The Washington Nationals are seeking a software engineer to help ensure their datasets are well organized and accessible for R&D analysts and other stakeholders in Baseball Operations, by building impactful solutions around data workflows.
Requirements
- Fluency in Python and SQL
- Experience with orchestration tools (e.g Prefect, Airflow, Dagster, etc.)

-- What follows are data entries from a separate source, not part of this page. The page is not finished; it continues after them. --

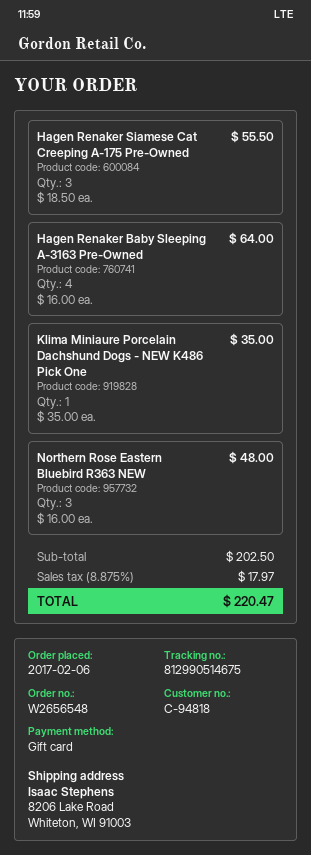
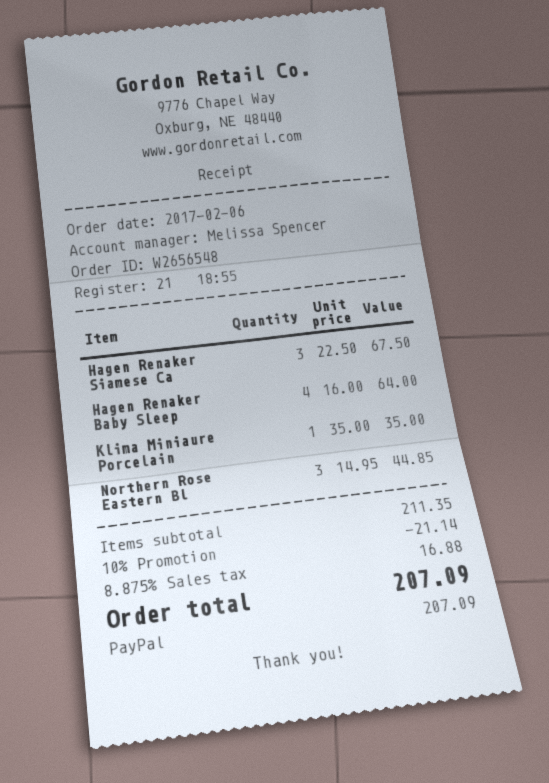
payment method: gift card -> PayPal
Hagen Renaker Siamese Cat Creeping A-175 Pre-Owned: 3 x 18.50 = 55.50 -> 3 x 22.50 = 67.50
Northern Rose Eastern Bluebird R363 NEW: 3 x 16.00 = 48.00 -> 3 x 14.95 = 44.85
subtotal: 202.50 -> 211.35
discount: none -> 10% = 21.14
tax: 8.875% = 17.97 -> 8.875% = 16.88
total: 220.47 -> 207.09

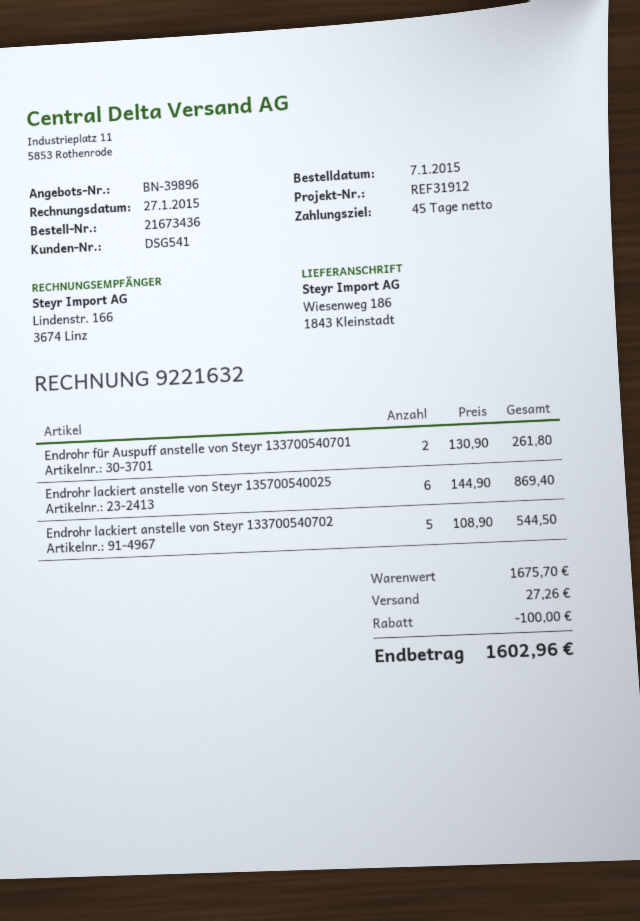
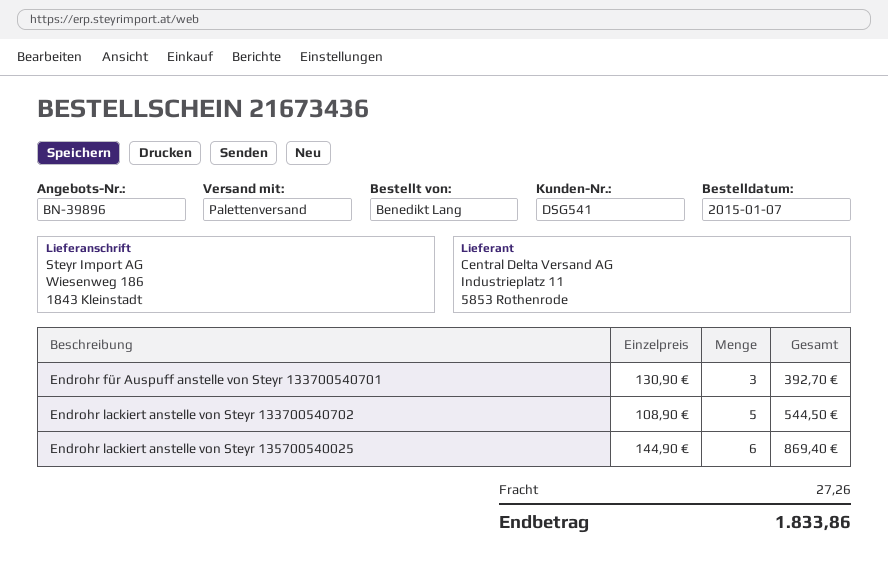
Endrohr für Auspuff anstelle von Steyr 133700540701: 2 x 130.90 = 261.80 -> 3 x 130.90 = 392.70
discount: 100.00 -> none
total: 1602.96 -> 1833.86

- Proficient with MySQL, PostgreSQL, DuckDB, or other relational database systems
- Experience with AWS or other cloud providers
- Some experience with Terraform and/or Ansible is a plus
- Comfortable working on the command line in a Linux environment
Responsibilities
- Build robust data pipelines and ETL processes that pull data from a variety of sources (HTTP APIs, cloud object stores like AWS S3, relational databases) and write to our internal data systems
- Assist with the deployment, orchestration, and monitoring of our data pipelines and machine learning pipelines. We use Prefect for orchestration, utilizing AWS Fargate on ECS
- Design and build solutions to make working with our internal datasets easier. This work includes maintaining database tables and views, building out our Apache Iceberg data lakehouse, merging datasets from different sources into consistent formats, and building internal APIs to make data more accessible
- Develop validation processes to monitor data quality and flag potential sources of error
- Assist with the maintenance of our cloud computing infrastructure: manage and configure servers, databases, and other systems
- Research and advocate for any new tooling that can aide in timely, accurate and accessible data delivery
Other
- Bachelor’s degree in computer science, computer engineering, information science, or a related field
- 4+ years of relevant work experience
- Ability to work independently with close attention to detail
- Authorized to work in the United States
- Willing to relocate to Washington, DC area for in person work at Nationals Park (or fully remote option for exceptional candidates)